§ **DATA**:
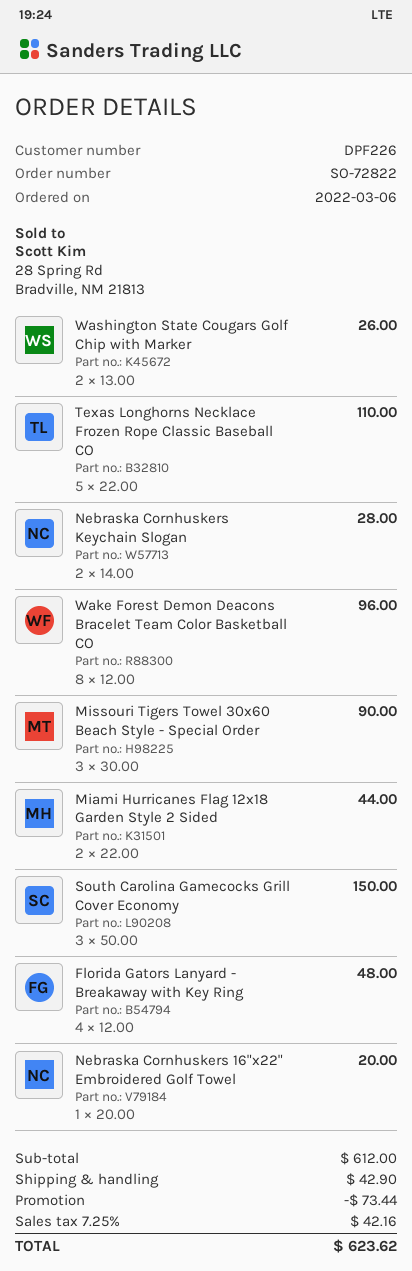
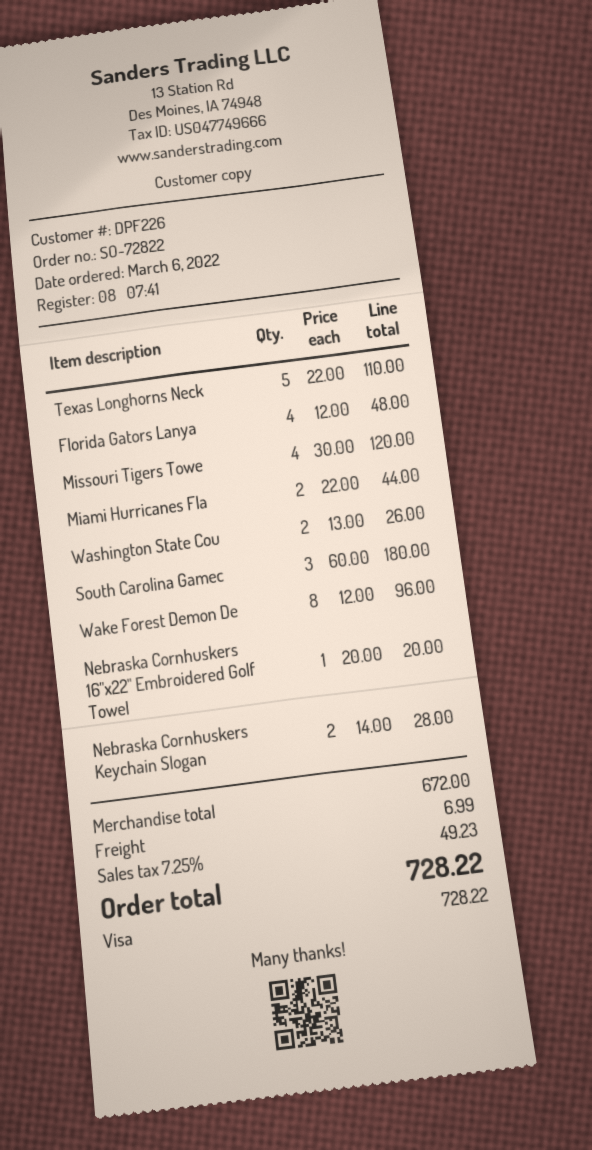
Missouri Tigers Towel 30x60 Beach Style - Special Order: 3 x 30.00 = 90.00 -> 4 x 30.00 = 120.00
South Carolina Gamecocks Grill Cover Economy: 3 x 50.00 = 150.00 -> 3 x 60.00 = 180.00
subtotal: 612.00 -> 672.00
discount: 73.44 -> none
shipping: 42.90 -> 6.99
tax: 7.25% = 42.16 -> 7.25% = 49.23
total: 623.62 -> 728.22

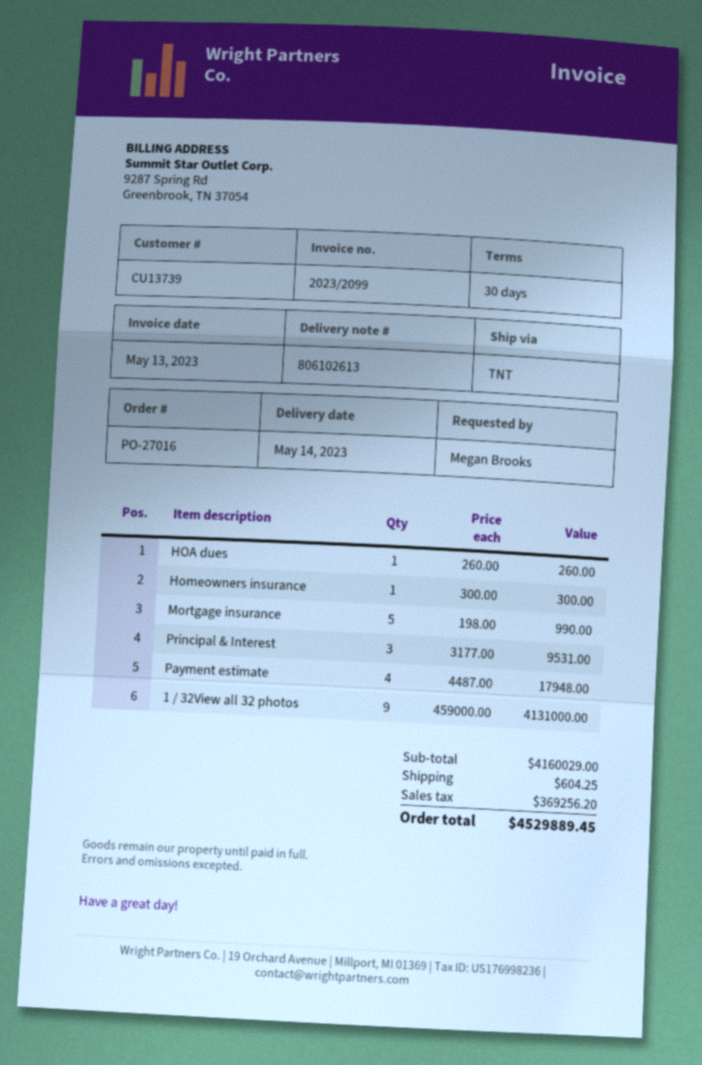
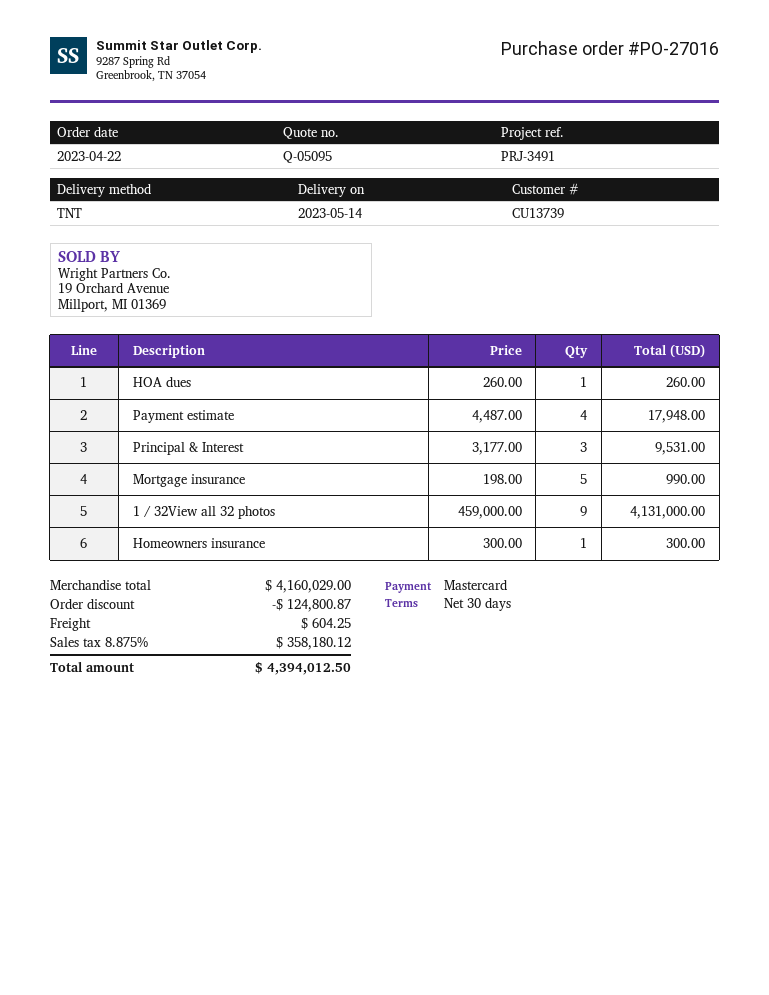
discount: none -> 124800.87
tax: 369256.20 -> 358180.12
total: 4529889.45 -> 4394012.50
...
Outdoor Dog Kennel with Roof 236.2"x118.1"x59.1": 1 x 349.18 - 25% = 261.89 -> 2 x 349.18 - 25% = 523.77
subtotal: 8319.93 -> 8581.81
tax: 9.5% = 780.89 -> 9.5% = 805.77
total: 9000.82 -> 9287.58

§ **REQUIREMENT**: Set down word for word the lines above from the one with "discount: 73.44 -> none" up to and including the one with "total: 4529889.45 -> 4394012.50". Omit every picture.

§ **SOLUTION BELOW**:
discount: 73.44 -> none
shipping: 42.90 -> 6.99
tax: 7.25% = 42.16 -> 7.25% = 49.23
total: 623.62 -> 728.22

discount: none -> 124800.87
tax: 369256.20 -> 358180.12
total: 4529889.45 -> 4394012.50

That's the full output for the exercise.